* Information shown:
%%

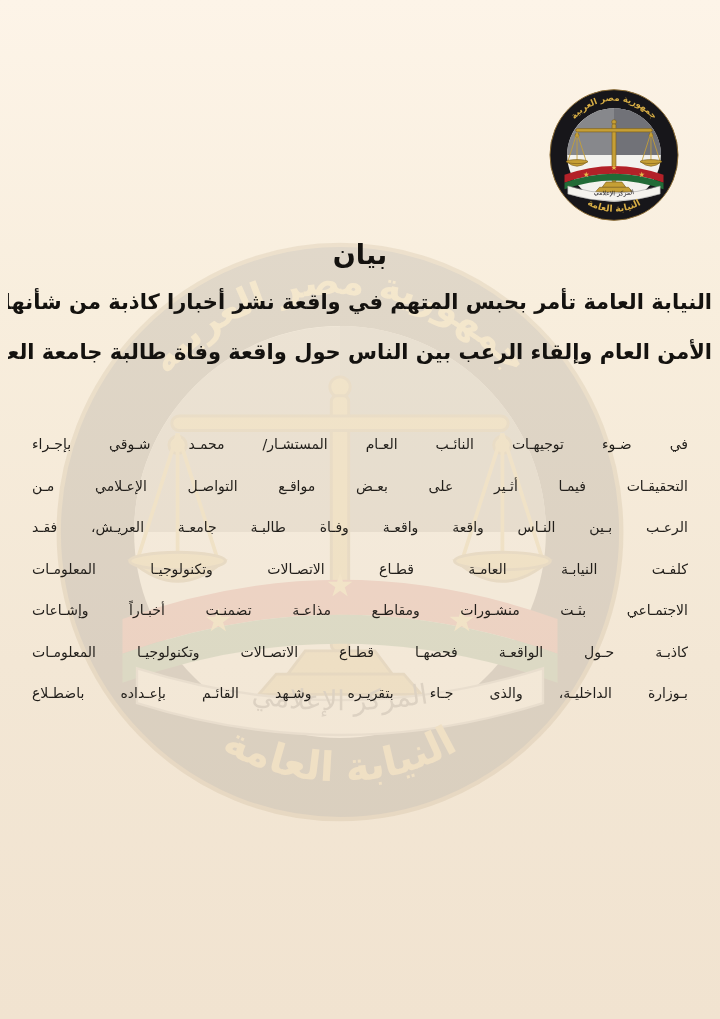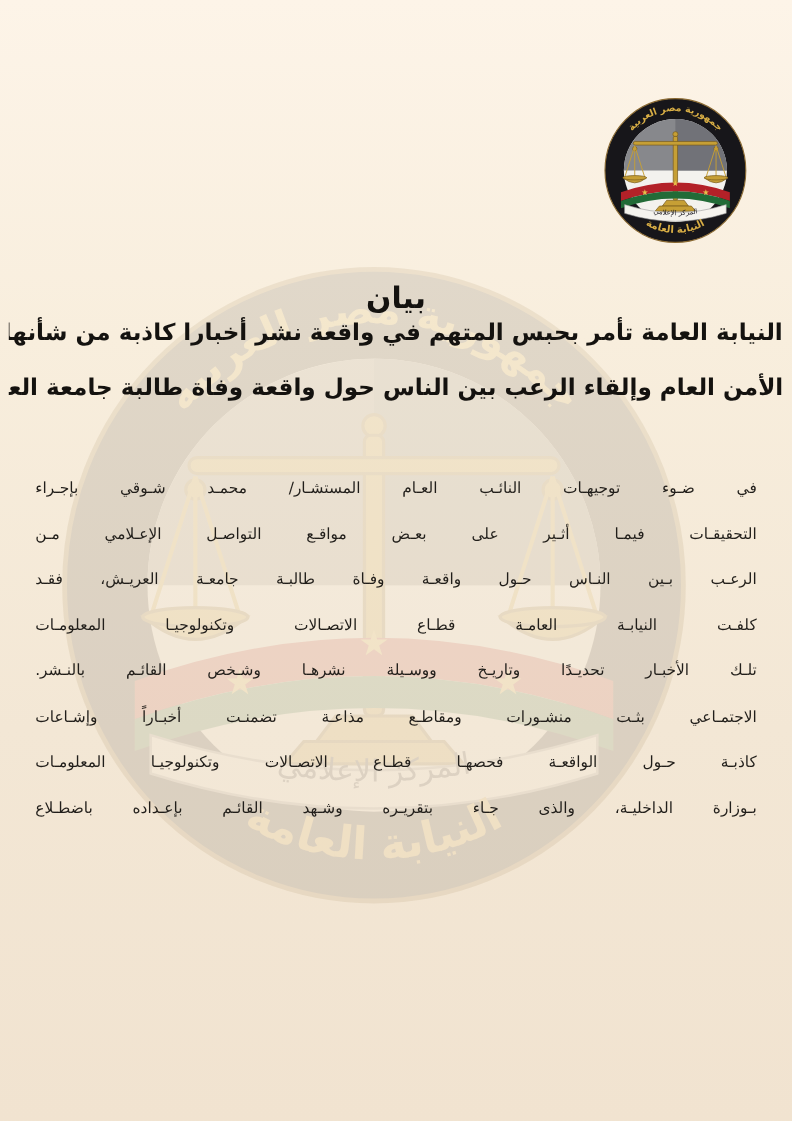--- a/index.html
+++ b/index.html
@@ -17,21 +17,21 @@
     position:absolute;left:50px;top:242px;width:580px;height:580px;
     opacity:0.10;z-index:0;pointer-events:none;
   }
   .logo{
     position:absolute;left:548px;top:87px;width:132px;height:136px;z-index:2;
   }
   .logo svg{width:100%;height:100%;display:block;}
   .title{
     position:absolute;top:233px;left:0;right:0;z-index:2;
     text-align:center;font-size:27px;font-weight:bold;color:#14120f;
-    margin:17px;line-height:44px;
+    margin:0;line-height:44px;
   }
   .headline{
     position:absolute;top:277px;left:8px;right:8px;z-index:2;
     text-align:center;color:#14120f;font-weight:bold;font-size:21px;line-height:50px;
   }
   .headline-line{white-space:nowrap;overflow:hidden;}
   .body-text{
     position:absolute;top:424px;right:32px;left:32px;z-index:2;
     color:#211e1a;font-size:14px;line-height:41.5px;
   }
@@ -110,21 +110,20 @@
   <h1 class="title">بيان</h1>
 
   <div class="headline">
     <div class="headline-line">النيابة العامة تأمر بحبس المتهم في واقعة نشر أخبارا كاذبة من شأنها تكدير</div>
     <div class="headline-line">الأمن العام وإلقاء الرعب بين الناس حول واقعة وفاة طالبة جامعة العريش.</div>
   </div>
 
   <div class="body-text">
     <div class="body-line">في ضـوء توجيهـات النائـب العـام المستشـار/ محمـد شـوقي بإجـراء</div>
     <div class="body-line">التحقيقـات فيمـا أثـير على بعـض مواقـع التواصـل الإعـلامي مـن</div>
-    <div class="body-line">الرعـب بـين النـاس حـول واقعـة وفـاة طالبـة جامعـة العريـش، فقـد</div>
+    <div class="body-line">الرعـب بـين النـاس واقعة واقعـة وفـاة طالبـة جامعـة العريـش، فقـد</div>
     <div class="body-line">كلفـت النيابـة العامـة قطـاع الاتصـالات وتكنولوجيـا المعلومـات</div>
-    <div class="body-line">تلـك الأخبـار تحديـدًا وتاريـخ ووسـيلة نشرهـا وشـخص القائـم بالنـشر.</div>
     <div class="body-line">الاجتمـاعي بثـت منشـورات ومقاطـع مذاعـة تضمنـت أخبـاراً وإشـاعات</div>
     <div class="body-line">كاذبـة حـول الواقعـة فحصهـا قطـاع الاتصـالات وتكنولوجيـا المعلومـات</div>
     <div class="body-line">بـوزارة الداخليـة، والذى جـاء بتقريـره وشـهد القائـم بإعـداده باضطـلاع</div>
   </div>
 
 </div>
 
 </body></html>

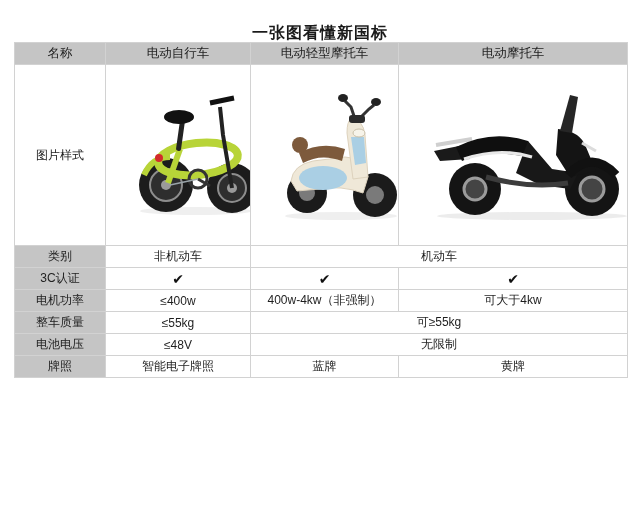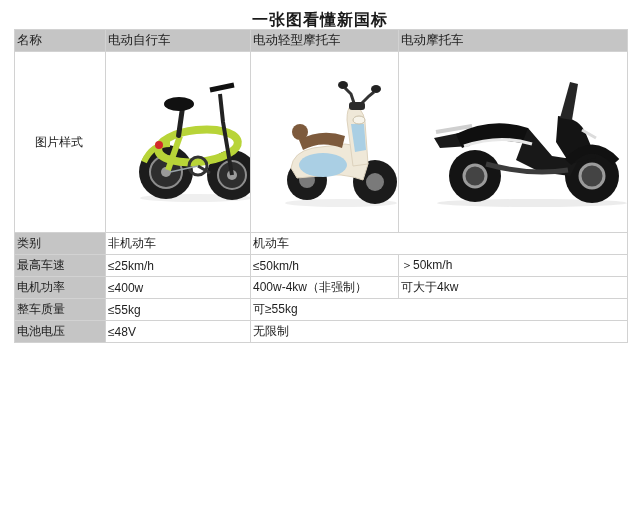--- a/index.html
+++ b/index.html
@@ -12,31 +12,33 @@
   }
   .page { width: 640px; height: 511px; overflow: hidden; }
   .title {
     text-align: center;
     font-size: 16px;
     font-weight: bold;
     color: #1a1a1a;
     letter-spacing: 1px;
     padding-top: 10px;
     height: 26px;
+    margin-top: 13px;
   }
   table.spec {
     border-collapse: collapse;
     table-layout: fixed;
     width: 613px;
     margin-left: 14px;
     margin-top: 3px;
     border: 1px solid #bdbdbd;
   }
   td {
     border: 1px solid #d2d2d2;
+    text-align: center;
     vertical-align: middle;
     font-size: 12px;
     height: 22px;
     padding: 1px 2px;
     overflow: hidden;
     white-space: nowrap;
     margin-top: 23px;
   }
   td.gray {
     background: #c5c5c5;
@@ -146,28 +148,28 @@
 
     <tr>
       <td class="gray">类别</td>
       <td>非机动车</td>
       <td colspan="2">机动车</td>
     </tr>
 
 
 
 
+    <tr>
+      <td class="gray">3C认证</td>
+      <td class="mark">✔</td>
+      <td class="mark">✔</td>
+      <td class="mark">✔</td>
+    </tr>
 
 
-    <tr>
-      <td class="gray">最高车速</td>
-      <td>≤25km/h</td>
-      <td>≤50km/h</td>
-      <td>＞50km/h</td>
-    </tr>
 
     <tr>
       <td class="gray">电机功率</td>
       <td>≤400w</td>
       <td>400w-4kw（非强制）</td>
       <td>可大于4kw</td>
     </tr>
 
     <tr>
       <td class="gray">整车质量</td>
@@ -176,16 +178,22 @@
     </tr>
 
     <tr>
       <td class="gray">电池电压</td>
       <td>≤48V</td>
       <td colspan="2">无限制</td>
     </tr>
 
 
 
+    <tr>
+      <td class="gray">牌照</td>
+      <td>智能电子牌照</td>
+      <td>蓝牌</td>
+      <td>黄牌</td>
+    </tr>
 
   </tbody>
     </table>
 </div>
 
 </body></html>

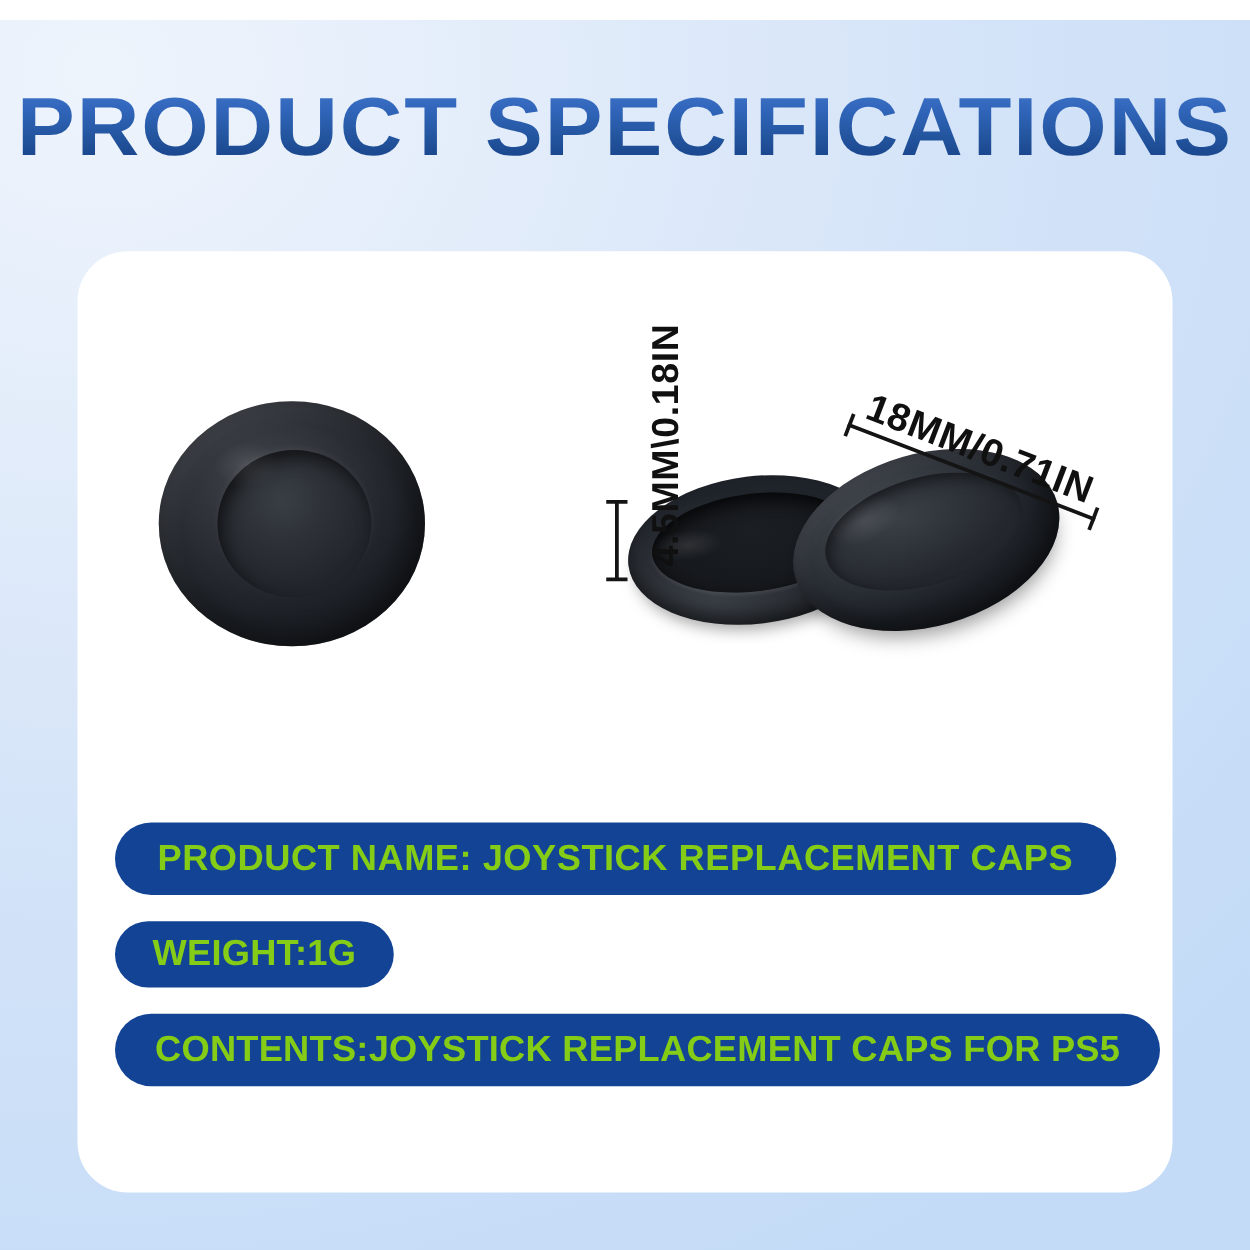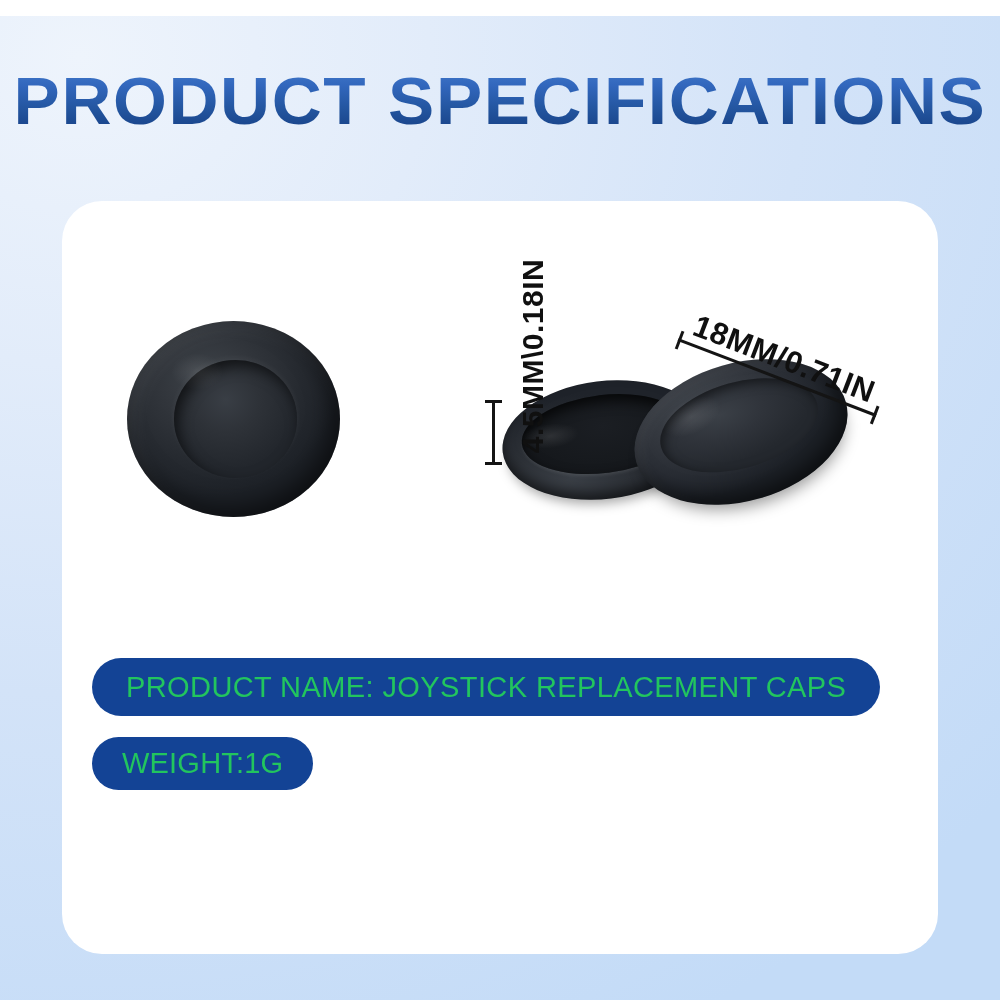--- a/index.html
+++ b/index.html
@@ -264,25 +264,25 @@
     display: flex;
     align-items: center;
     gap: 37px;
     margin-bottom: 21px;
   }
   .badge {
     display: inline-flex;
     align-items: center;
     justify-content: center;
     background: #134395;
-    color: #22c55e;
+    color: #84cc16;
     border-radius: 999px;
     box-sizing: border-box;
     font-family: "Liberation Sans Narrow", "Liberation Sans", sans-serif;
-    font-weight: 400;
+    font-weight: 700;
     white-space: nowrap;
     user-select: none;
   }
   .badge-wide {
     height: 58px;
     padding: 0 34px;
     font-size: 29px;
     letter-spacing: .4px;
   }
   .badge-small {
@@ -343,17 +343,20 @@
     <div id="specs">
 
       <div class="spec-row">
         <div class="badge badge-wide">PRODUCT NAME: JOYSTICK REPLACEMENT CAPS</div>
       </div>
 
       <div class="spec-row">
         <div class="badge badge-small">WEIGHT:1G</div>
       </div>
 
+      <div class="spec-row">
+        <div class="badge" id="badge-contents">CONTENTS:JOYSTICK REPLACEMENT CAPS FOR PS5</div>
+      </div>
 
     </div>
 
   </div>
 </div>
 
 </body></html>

%%

Count the lines above holding "وفـاة". Give only the number.

* Written response: 2